Y esta es otra de las claves narrativas de la
novela. A pesar de su inspiración cinematográfica y la poderosa visualidad de
su concepción, el denso estilo de Carter y el modo en que las hipérboles
metafóricas de este distorsionan la realidad de la historia para acomodarla a
las categorías de Melanie, que encarna la mirada activa con la cual se percibe
el mundo novelesco, impiden una adaptación fácil al lenguaje audiovisual. Además,
Carter explora en esta segunda novela diversos modos de desdoblamiento teatral
y pictórico de la ficción literaria, insertando en la trama una dimensión alegórica
que en novelas posteriores (Las infernales
máquinas del deseo del Dr. Hoffman, de modo singular) explotará hasta sus
últimas consecuencias estéticas. La
juguetería mágica es una falsa novela dickensiana que va reconfigurando sus
recursos, junto con la mentalidad victoriana que la sustenta, hasta
transformarse, mediante técnicas surrealistas y sutiles deslizamientos hacia la
realidad contemporánea, en una novela paradigmática del realismo mágico a la
manera anglosajona.
Al final, Melanie, escindida entre el deseo de experimentar
y el horror al contacto sensorial, escapa de la destrucción de la mano de Finn,
el chico destinado a iniciarla en la violencia generativa del sexo, y se deja
atrapar en el mecanismo normativo que libera a la mujer de lazos familiares para
recluirla en otra cárcel, el matrimonio convencional. Como mujer de su siglo, Carter
pasó por ahí y lo pudo contar con su estilo suntuoso y alambicado. Como un
trampantojo cinematográfico, un dibujo animado donde lo real y lo imaginario se
confunden hasta la alucinación, o un anagrama del deseo. El deseo de vivir y de
escribir.
Es lógico que el prestigioso crítico James Wood incluyera esta fastuosa
novela de Carter en su canon de la mejor literatura inglesa y americana de la
segunda mitad del siglo XX.
Posdata: Durante la escritura del guión de la adaptación audiovisual (realizada
para televisión pero estrenada con cierto éxito en salas de cine), consta que
Carter revisó películas posteriores a la novela que le sirvieron para iluminar la
dimensión visual de su trama con criterios cinematográficos.
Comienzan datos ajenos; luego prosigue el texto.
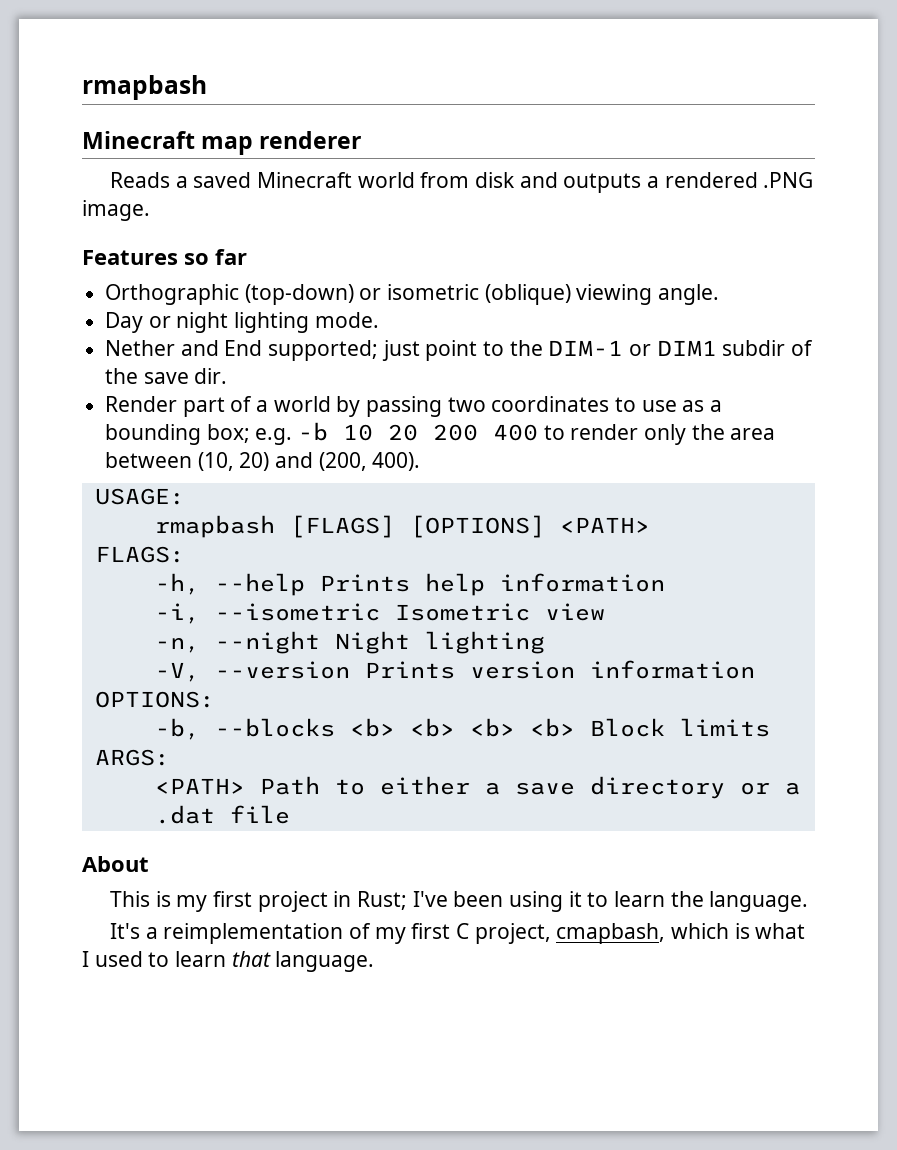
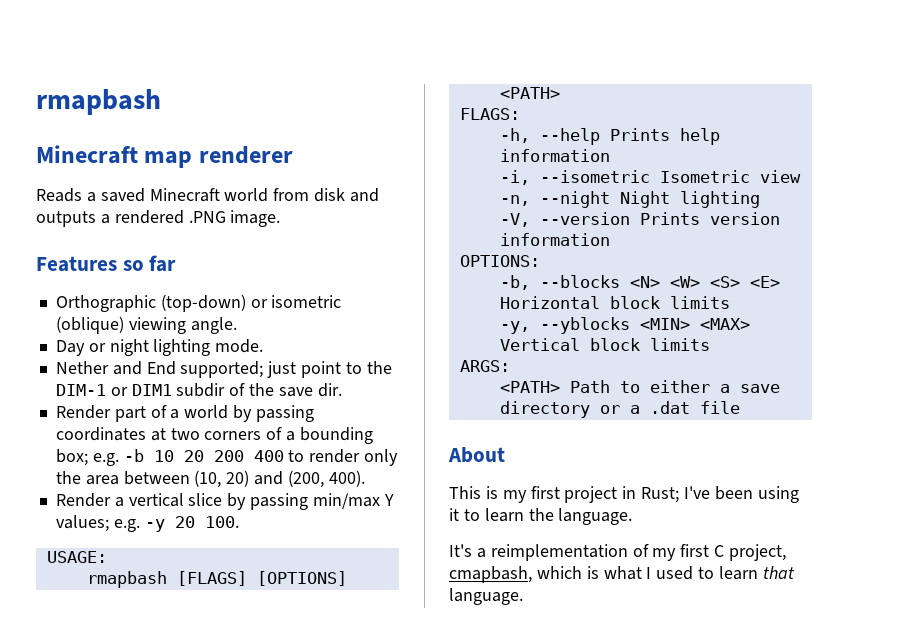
[447,396,705,412] two coordinates to use as -> [55,427,283,441] coordinates at two corners of
(421, 461) none -> [55,493,394,510] [55,515,239,532] // Render a vertical slice by passing min/max Y values; e.g. -y 20 100.
[349,718,665,737] <b> <b> <b> <b> Block -> [629,276,780,288] [499,296,730,309] [499,317,750,334] [499,338,640,351] <N> <W> <S> <E> Horizontal block limits // -y, --yblocks <MIN> <MAX> Vertical block

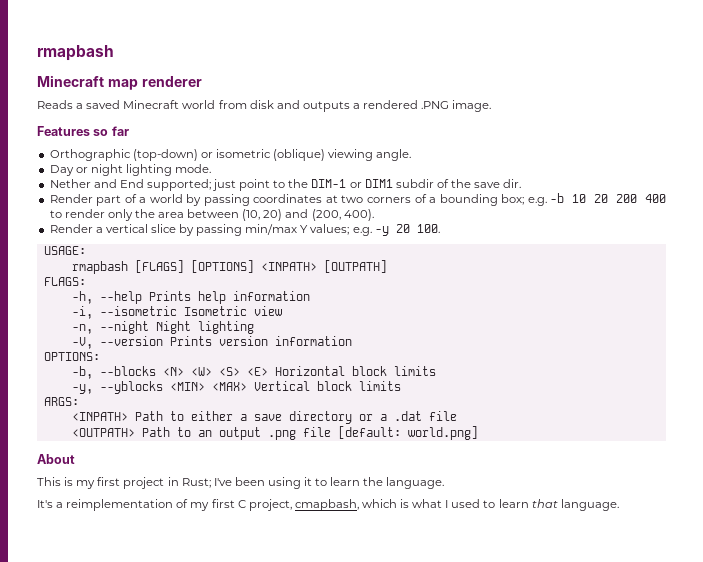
[499,87,560,99] <PATH> -> [260,260,387,273] <INPATH> [OUTPATH]
[499,381,560,393] <PATH> -> [71,412,128,421] <INPATH>
(740, 407) none -> [71,426,478,440] // <OUTPATH> Path to an output .png file [default: world.png]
Entre las más reconocibles
estuvieron estas: Valeria y su
semana de las maravillas, de Jaromil
Jires, una fascinante adaptación de la Alicia del Carroll al imaginario
centroeuropeo de Kafka, Nezval y Schulz; Gotto o la isla del deseo, una fantasía escopofílica del gran
erotómano Walerian Borowczyk; y, sobre todo, Los cuentos de Hoffmann, de Michael Powell y Emeric Pressburger,
una versión memorable de los cuentos de E. T. A. Hoffmann, maestro romántico de
la literatura fantástica que también había influenciado a Carter.